# [EXERCISE INSTRUCTIONS]
Using the word "Internal" as the filter, copy each matching line from the records.

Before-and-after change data
━━━━━━━━━━━━━━━━

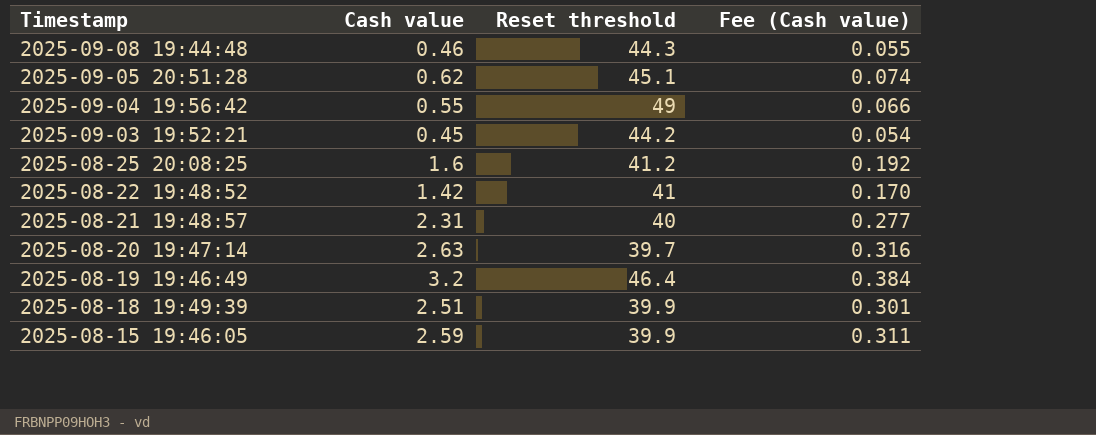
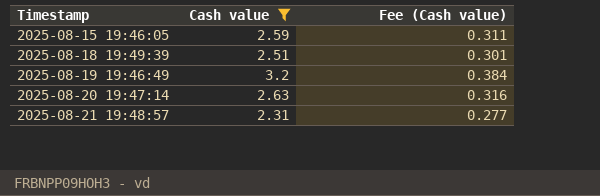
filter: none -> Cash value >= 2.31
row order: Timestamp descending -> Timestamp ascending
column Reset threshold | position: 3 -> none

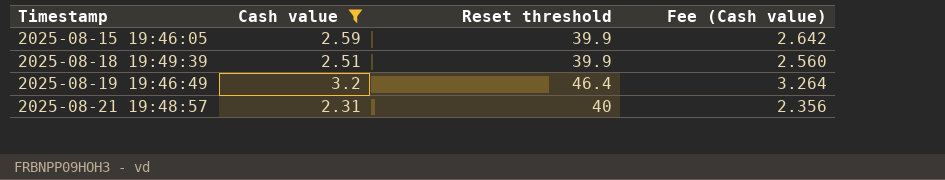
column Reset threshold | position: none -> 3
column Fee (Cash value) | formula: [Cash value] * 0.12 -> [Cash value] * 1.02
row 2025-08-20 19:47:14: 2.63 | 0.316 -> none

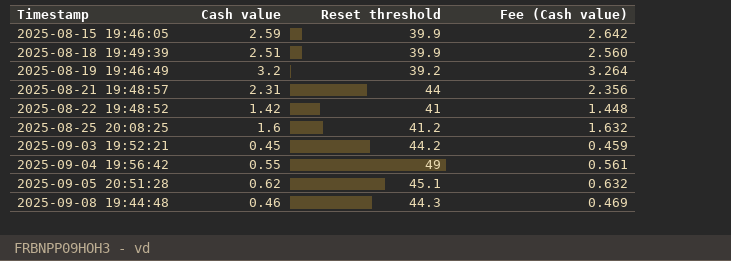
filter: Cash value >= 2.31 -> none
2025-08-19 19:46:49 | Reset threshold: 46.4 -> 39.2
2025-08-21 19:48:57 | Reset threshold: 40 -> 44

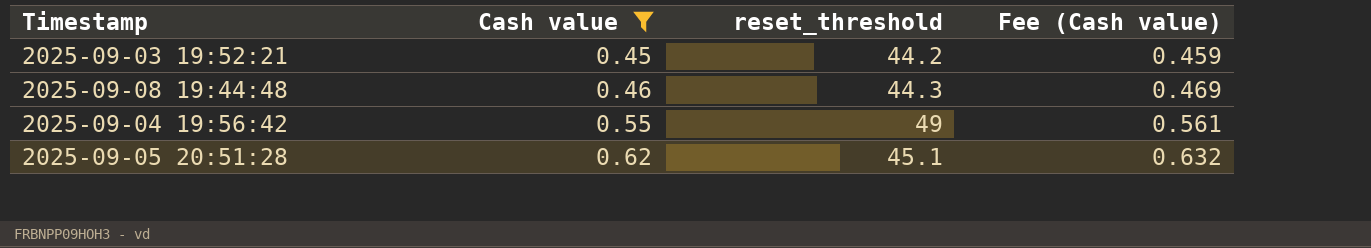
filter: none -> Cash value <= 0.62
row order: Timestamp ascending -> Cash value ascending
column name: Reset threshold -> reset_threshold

━━━━━━━━━━━━━━━━

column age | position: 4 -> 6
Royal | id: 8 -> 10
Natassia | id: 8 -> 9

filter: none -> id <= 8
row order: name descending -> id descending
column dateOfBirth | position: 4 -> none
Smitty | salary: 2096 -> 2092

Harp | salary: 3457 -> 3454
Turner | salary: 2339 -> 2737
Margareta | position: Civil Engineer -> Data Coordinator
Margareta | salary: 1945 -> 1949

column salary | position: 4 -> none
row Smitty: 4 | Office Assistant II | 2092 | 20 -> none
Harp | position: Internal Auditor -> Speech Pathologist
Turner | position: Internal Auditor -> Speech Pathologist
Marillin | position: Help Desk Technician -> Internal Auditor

━━━━━━━━━━━━━━━━

# [WRITTEN REPLY]
Harp | position: Internal Auditor -> Speech Pathologist
Turner | position: Internal Auditor -> Speech Pathologist
Marillin | position: Help Desk Technician -> Internal Auditor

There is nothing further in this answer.